Although Zuko supposed he shouldn’t be comparing her with the girl he’d once known, not at all. He was hardly the same boy who had once battled her in that horrible Agni Kai. Royalty did strange things to someone, the cold walls of the palace and loneliness and responsibility had warped him into someone totally different. And even then, he was free. He wasn’t confined to a single padded room, and the drugs, and the chi blocking and restrictive jackets they used on her.

Even beneath the warm sun, Zuko shuddered, although the climate was admittedly much more temperate without the restrictive robes.

“I will,” Zuko reassured, and he put both hands over her own, guiding her onto the grass of the courtyard, doing his best not to notice the strange looks his disheveled appearance earned him from the nearby Institute workers. “I should have been all along.”

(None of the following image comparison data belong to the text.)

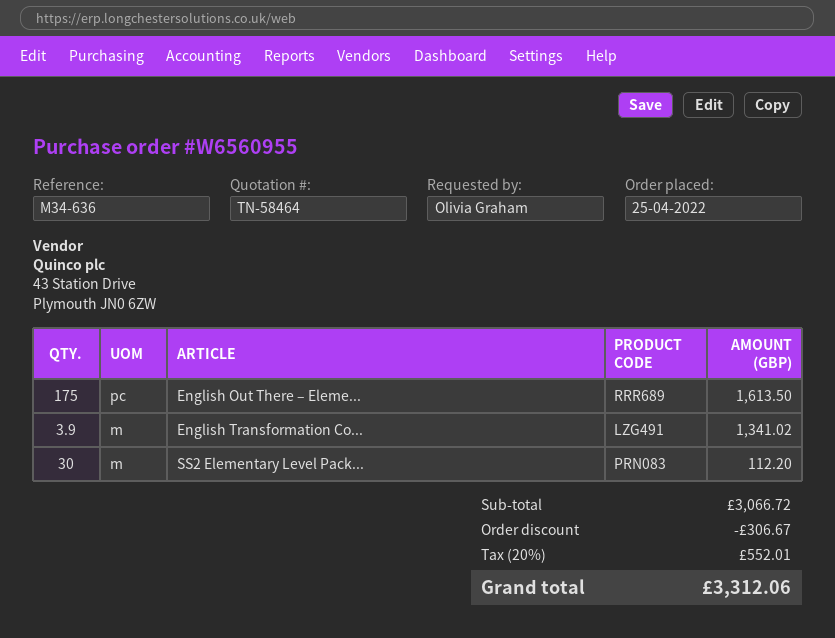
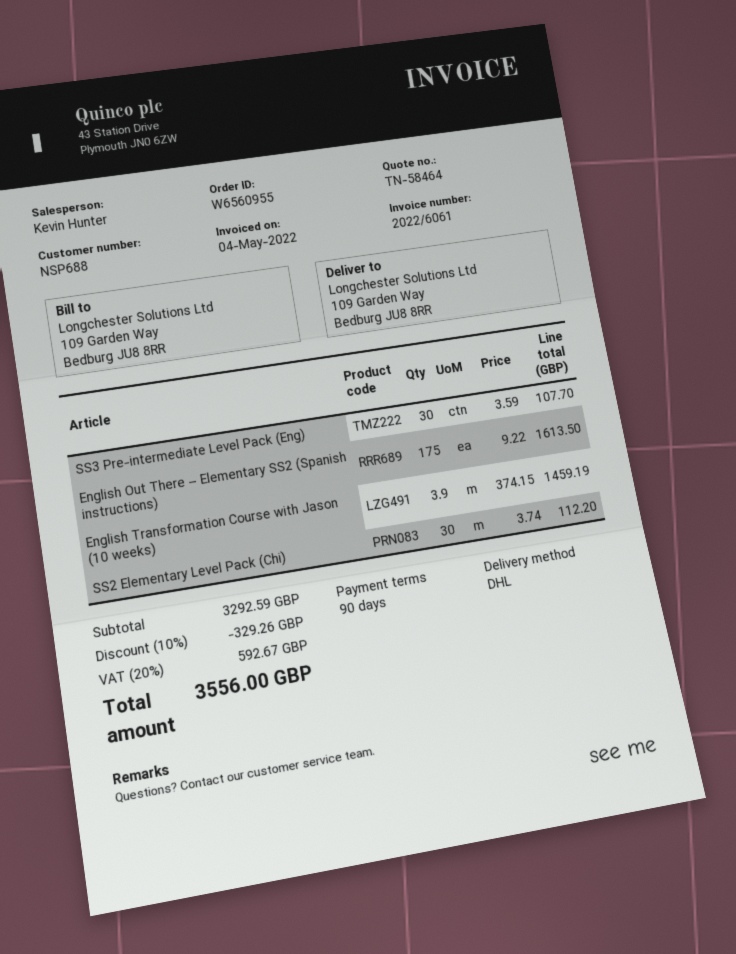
English Transformation Co...: 3.9 for 1341.02 -> 3.9 for 1459.19
SS3 Pre-intermediate Level Pack (Eng): none -> 30 for 107.70
subtotal: 3066.72 -> 3292.59
discount: 306.67 -> 329.26
tax: 20% = 552.01 -> 20% = 592.67
total: 3312.06 -> 3556.00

He let bitterness tint his tone. Fuck, he was still so weak, so  _ legible _ .

Zuko guided her to a bench overlooking one of the makeshift watering holes within the grounds. It must have been crafted by Earthbenders; a feature such a this was not common to the mountainous region in which Azula’s Institute resided.

No, not  _ Azula’s Institute _ . He shook his head, frustrated. The institute in which she was a patient.

“Do you know where we are?” He asked, eyeing the lush mountainous ridges beyond the Institute’s walls.

-

“ _ No _ .” And just like that she felt rage. Pure, unadulterated rage, that heated her very core, battling the chilling effect of the drugs.

“Should I?” She wrenched her hand from his, flinching at the loss of touch, but caring very little for her stupid needs. She shouldn’t need him like this, he clearly didn’t need her at all, showing up three years too late.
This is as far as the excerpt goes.